Department of Public Finance, National Taipei University, Taipei, Taiwan.
Compr Psychiatry. 2010 May-Jun;51(3):250-5. doi: 10.1016/j.comppsych.2009.07.004. Epub 2009 Aug 27.
The objective of this study was to investigate the incidence of mortality risk among children of parents with mental illness.
The study sample comprised all women giving birth in Taiwan between 1999 and 2001; the dataset was created by linking birth certificate, death certificate, and National Health Insurance research databases. The deaths of the subjects were classified into 5 groups: stillbirths, early neonatal death, late neonatal death, postneonatal death, and early childhood death. A Cox proportional hazard regression was then performed on a pooled 3-year population-based dataset to examine the relationship between parental mental status and survival rates for children younger than 3 years, with the crude and adjusted hazard ratios (HRs) being calculated.

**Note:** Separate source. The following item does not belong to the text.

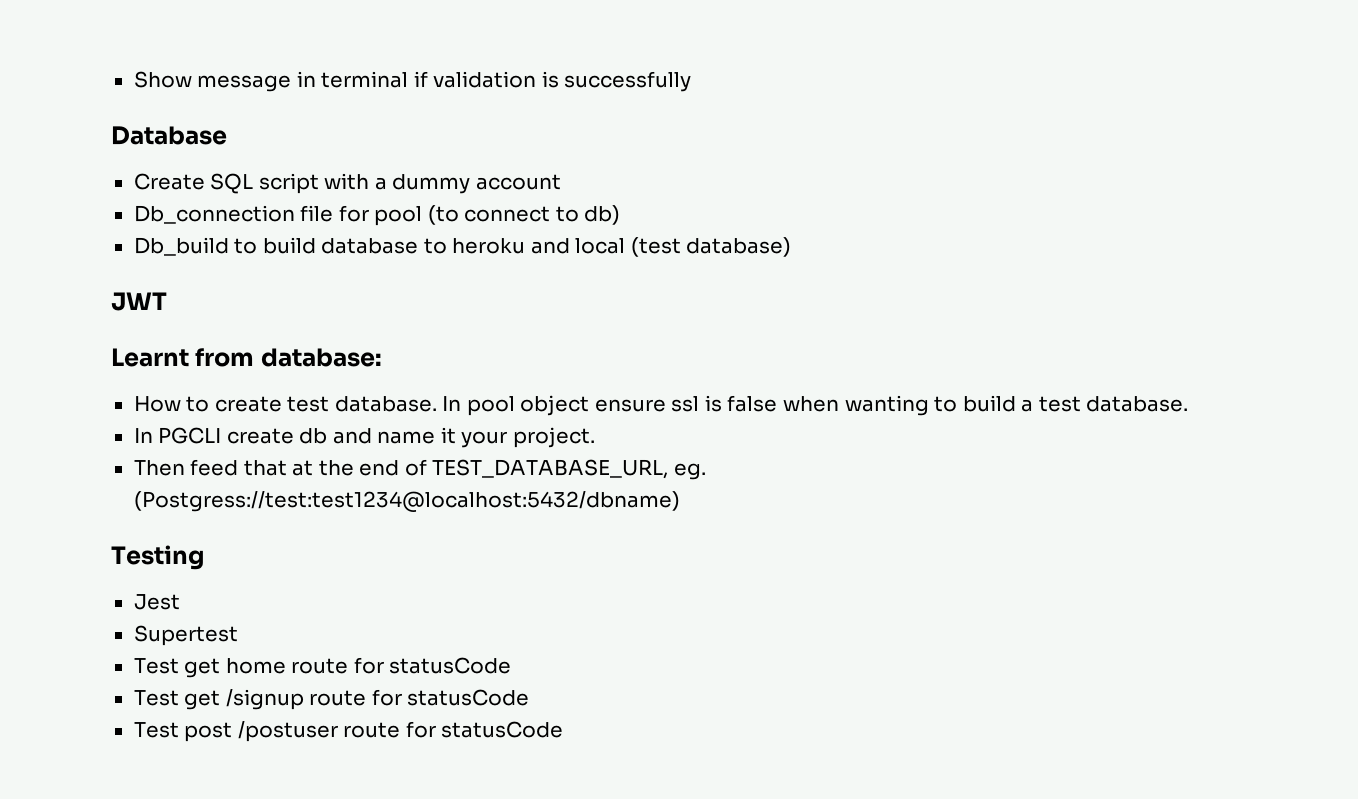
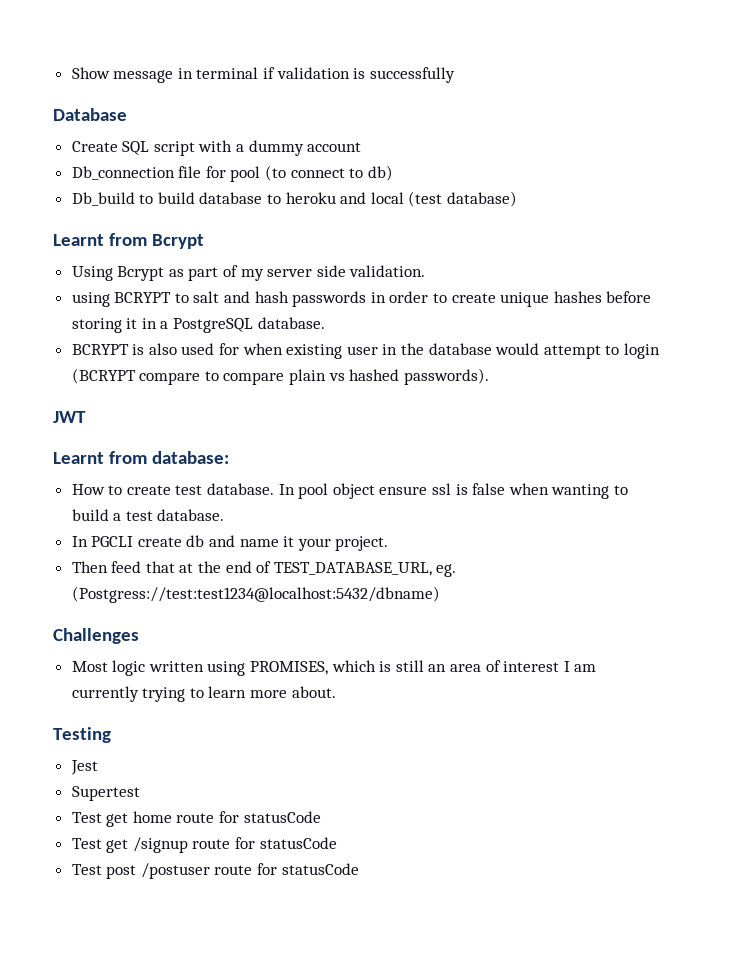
(792, 247) none -> [53,233,204,249] [71,265,426,281] [71,291,652,307] [71,317,325,333] [71,343,660,359] [71,368,489,385] // Learnt from Bcrypt // Using Bcrypt as part of my server side validation. // using BCRYPT to salt and hash passwords in order to create unique hashes before storing it in a PostgreSQL database. // BCRYPT is also used for when existing user in the database would attempt to login (BCRYPT compare to compare plain vs hashed passwords).
(680, 501) none -> [53,628,139,644] [71,660,597,676] [71,686,336,702] // Challenges // Most logic written using PROMISES, which is still an area of interest I am currently trying to learn more about.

Around 2316 affected children were compared with a general population of 605 107. No stillbirths were observed among any children of parents with schizophrenia or affective disorder. Mothers with affective disorder are prone to higher risk of child death, with a crude HR of 4.86 (95% confidence interval, 3.06-7.73), and a reduced adjusted HR of 3.51 (95% confidence interval, 2.22-5.57). However, fathers with affective disorder played no role. Children born to schizophrenic women have a significant higher risk of child death with a crude HR of 2.47, whereas those born to schizophrenic fathers have a similarly high risk with a crude HR of 2.69.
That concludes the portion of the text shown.